I first went to New York at Christmas time in 1942/3 as a kid of 20. In six days I saw Howard Lindsey and Dorothy Stickney in Life With Father, the Lunts in The Pirate, Katherine Cornell, Judith Anderson and Ruth Gordon in The Three Sisters, Tallulah Bankhead, Fredrick March, and a kid named Montgomery Clift in a brand new play Skin of Our Teeth, William Prince in Eve of St. Mark, Ezio Pinza in Boris Godanov at the old Metropolitan Opera . . . Then I went to war. And you ask me what the fuck is going on today?

Charles Nolte (as Billy Budd) April 18, 1951.

2) What’s your fondest memory of your 1947 Broadway debut in Tip Top Valley?
Tin Top Valley did not appear on Broadway. It was presented at The American Negro Theatre in a hall on 126th Street, Harlem. I didn’t have an Equity card, and the reason I got the part was because I was just down from Yale where I’d been in the play at the Yale Drama School with a young graduate student named Julie Harris. The play ran for several months. Fredrick O’Neill played a major role. He later became head of Actors’ Equity, or was it The Players’ Club? My memory is hell. I used to traipse uptown several times a week to appear in that play, and I got a nice review from Brooks Atkinson in The New York Times. Of course I was sure I was destined to be the greatest star in the history of the earth. But perhaps my fondest, most endearing memory of that run was the night Butterfly McQueen came to a performance. Everyone remembers her performance in Gone With The Wind. (“I don’t know nothin’ ‘bout birthin’ babies . . .”). She was fun, giggled a lot, despite the dire nature of the play.

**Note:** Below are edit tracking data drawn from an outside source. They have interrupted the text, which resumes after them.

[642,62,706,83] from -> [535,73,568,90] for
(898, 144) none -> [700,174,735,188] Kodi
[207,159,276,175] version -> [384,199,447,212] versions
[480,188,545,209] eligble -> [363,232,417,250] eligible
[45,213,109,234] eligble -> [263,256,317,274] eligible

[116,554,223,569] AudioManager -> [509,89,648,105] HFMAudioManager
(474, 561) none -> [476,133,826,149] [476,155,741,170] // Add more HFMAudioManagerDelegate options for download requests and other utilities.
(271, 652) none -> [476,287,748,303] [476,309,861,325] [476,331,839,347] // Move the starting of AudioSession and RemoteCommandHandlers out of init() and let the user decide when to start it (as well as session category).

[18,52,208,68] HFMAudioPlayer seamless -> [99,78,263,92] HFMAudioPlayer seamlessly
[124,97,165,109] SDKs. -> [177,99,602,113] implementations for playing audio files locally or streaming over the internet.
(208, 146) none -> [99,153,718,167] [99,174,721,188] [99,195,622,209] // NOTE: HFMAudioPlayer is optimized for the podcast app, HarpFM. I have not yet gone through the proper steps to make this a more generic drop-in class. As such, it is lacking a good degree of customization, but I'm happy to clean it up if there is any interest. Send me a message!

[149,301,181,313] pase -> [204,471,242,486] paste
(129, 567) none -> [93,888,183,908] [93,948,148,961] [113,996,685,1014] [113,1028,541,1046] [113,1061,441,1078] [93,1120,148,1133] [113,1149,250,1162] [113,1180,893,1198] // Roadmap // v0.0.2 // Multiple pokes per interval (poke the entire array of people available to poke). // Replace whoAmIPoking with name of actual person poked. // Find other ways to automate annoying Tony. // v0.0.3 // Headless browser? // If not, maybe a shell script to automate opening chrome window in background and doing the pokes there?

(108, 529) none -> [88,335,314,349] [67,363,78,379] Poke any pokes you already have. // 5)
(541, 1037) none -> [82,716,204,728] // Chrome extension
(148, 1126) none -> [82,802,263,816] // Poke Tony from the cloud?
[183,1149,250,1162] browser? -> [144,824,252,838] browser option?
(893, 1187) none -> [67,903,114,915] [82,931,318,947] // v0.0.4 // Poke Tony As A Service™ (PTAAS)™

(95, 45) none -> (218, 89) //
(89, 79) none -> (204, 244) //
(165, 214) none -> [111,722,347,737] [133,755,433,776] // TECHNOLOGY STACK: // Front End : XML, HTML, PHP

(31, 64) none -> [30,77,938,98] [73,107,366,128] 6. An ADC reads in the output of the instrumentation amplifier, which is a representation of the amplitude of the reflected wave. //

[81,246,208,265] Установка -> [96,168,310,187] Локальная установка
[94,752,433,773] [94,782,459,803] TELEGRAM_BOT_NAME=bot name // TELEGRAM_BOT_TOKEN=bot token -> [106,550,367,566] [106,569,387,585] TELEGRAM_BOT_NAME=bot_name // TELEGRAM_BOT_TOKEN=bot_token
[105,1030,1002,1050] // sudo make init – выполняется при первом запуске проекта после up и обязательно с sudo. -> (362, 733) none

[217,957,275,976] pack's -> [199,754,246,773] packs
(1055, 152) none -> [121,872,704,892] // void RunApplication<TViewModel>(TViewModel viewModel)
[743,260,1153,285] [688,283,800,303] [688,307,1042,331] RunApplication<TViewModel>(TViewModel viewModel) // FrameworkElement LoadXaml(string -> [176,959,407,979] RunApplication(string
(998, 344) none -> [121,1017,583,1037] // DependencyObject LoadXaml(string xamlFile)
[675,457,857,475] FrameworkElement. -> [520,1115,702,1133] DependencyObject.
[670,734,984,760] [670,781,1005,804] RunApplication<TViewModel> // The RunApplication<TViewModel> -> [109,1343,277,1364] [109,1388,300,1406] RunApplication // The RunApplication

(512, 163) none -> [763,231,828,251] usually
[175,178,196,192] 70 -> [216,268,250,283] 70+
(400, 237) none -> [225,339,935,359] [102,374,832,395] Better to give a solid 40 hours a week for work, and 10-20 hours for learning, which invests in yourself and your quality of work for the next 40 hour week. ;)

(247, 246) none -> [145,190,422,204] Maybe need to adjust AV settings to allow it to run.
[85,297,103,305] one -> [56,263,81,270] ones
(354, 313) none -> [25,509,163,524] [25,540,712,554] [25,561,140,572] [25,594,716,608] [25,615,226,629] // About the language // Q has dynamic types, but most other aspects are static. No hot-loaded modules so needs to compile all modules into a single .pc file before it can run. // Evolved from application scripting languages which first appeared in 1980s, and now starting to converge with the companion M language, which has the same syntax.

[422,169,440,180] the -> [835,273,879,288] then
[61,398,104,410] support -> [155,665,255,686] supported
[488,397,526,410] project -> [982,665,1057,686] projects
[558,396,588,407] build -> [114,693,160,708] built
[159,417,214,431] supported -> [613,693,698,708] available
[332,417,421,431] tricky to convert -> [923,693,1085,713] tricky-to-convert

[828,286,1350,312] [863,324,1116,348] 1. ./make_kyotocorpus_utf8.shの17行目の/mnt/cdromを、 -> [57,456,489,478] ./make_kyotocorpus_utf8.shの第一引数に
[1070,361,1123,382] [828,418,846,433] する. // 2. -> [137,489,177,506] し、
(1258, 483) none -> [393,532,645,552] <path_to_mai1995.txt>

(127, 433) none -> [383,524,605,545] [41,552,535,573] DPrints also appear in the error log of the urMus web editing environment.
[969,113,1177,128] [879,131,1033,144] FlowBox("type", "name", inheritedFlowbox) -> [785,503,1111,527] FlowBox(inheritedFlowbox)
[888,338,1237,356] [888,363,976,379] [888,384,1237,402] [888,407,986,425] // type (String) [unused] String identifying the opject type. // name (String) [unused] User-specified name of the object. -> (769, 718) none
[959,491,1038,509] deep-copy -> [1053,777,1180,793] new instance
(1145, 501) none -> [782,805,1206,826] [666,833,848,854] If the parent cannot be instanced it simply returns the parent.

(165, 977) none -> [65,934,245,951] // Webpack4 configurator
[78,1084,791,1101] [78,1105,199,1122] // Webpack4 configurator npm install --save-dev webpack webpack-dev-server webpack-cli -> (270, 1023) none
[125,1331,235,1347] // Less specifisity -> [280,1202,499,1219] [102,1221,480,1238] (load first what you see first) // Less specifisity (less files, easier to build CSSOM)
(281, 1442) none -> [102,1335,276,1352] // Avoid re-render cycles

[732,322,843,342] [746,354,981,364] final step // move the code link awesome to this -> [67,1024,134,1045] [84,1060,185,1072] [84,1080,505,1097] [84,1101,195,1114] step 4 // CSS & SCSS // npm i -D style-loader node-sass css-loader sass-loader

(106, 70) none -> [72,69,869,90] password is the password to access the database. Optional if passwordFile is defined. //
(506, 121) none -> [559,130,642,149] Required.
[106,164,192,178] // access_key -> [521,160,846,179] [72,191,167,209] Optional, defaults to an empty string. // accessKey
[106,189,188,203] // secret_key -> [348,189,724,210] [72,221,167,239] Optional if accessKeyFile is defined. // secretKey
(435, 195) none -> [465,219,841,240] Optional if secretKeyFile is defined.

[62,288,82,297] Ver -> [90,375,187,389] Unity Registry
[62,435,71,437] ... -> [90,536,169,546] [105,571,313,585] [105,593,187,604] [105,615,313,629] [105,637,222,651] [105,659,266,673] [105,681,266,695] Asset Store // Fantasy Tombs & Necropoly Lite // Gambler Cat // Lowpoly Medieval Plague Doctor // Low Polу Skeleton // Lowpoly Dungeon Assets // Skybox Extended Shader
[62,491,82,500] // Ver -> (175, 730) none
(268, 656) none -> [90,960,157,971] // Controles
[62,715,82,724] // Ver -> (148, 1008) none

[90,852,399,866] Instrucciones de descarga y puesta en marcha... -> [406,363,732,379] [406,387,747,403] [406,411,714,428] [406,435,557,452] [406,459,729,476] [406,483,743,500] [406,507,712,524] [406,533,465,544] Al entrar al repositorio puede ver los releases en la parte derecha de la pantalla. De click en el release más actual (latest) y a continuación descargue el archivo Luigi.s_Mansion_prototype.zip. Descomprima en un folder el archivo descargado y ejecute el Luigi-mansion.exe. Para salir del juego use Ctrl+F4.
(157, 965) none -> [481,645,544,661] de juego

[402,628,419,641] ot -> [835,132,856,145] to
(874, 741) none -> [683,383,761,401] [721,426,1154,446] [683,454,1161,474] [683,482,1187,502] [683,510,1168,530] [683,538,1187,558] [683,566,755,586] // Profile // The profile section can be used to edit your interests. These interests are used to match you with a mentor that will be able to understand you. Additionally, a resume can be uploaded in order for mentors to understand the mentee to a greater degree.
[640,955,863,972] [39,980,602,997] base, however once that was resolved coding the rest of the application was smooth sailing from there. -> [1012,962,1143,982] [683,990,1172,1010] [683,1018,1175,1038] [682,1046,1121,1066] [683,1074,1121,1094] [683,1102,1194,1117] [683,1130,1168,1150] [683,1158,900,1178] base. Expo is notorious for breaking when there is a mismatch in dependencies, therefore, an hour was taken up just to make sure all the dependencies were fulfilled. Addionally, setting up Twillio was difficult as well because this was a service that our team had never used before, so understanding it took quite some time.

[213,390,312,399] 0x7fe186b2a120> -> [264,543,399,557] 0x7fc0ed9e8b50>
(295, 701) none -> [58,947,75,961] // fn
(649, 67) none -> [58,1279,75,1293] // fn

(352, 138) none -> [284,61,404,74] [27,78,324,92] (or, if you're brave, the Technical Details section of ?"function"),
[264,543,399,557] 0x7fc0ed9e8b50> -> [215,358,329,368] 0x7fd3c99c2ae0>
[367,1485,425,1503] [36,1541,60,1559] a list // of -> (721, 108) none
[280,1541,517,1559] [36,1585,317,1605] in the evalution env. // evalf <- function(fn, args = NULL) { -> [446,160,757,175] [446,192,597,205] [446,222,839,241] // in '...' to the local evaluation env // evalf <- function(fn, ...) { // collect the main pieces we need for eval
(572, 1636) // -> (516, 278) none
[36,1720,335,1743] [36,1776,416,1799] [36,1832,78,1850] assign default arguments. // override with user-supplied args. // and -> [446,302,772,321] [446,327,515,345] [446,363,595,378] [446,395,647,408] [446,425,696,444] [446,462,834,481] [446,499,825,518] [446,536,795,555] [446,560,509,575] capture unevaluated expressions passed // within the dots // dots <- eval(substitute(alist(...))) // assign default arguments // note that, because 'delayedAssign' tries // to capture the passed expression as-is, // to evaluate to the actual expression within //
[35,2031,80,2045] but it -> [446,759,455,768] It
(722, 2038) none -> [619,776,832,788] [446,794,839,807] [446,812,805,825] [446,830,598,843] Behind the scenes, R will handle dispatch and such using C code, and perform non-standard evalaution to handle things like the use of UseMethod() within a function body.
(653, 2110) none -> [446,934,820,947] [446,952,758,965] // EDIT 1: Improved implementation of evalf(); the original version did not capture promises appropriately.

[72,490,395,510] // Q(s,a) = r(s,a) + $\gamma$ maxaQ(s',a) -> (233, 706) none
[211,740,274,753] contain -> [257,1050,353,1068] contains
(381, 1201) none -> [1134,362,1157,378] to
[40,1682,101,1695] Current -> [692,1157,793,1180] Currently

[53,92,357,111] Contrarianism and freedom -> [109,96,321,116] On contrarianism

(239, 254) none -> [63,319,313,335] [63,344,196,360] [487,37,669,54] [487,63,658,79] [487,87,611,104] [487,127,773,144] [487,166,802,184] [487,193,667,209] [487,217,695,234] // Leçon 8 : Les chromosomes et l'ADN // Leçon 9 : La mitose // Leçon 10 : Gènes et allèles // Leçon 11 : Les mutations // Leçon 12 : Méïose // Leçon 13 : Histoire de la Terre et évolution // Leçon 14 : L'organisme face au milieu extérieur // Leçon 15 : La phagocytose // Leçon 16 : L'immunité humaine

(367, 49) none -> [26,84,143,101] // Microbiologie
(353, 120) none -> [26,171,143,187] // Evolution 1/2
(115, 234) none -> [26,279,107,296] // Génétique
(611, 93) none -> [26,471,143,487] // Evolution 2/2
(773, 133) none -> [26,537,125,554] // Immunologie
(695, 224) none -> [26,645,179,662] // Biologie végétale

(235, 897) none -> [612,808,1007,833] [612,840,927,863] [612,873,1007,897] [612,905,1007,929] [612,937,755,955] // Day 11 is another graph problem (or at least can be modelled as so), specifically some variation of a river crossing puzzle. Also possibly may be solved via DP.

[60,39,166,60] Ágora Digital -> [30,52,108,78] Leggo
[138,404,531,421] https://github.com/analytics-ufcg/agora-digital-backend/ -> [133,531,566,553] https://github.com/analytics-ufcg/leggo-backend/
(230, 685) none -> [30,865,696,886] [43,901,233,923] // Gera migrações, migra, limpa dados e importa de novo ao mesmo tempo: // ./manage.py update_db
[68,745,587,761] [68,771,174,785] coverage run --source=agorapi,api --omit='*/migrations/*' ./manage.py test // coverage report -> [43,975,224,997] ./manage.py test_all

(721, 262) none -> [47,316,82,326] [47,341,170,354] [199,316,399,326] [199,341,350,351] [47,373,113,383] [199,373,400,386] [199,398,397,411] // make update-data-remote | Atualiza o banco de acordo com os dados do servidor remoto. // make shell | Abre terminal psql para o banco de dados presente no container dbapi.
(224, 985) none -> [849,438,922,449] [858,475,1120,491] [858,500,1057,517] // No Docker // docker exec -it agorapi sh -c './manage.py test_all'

Playbill from Paris’ Medea Theatre in with Judith Anderson,
Christopher Plummer and Charles Nolte.

3) How different is Broadway today than it was in the 1950s?
How different is Broadway today? Oh good lord. Is there any comparison (see above)? I remember New Year’s Eve, Broadway, 1942/3, standing in the alley near the stage door, waiting for the stars to come out so I could get their autographs. Of course I was stage struck, and this was The Three Sisters, and there were stars: Katherine Cornell, Judith Anderson, Gertrude Musgrove, Ruth Gordon. Little did I dream THEN that one day I’d make my Equity debut supporting Cornell in Antony and Cleopatra, or that I’d play the Slave in Medea in Paris at the Sarah Bernhardt in support of Judith Anderson! That was what the theatre meant to me, icky school kid that I was.

The Broadway stage today is more or less a playpen for juveniles. Economics have wrecked what used to be a serious enterprise.

“The Broadway stage today is more or less a playpen for juveniles.”

This is too huge a topic for your quiz, at least for me, in this setting. Suffice to say I left the New York stage in the mid-50s, having seen the handwriting on the wall, having by then experienced theatre in major European capitals, etc., etc. I’m glad I decamped for the groves of academe when I did, as I was spared living in New York and trying to make that living in an institution already on life support. I was not on-site to watch and be part of the demise of “theatre as we knew it.”

4) Through your career first as a theatre student (1942-) turned Broadway performer (1948-), turned drama professor (1966-), what are some of the major changes you’ve noticed in the way the U.S. is educating its theatre artists?
Major changes in how we educate theatre artists? In 1941 when l first went to the University of Minnesota I took courses in theatre and appeared in a dozen or so productions before I went to war. Back then the only ‘theatre’ was in New York, and if you wanted to be a professional actor that’s where you headed. The professional theatre in America was located between 40th street (the National) and 52nd street (The Alvin).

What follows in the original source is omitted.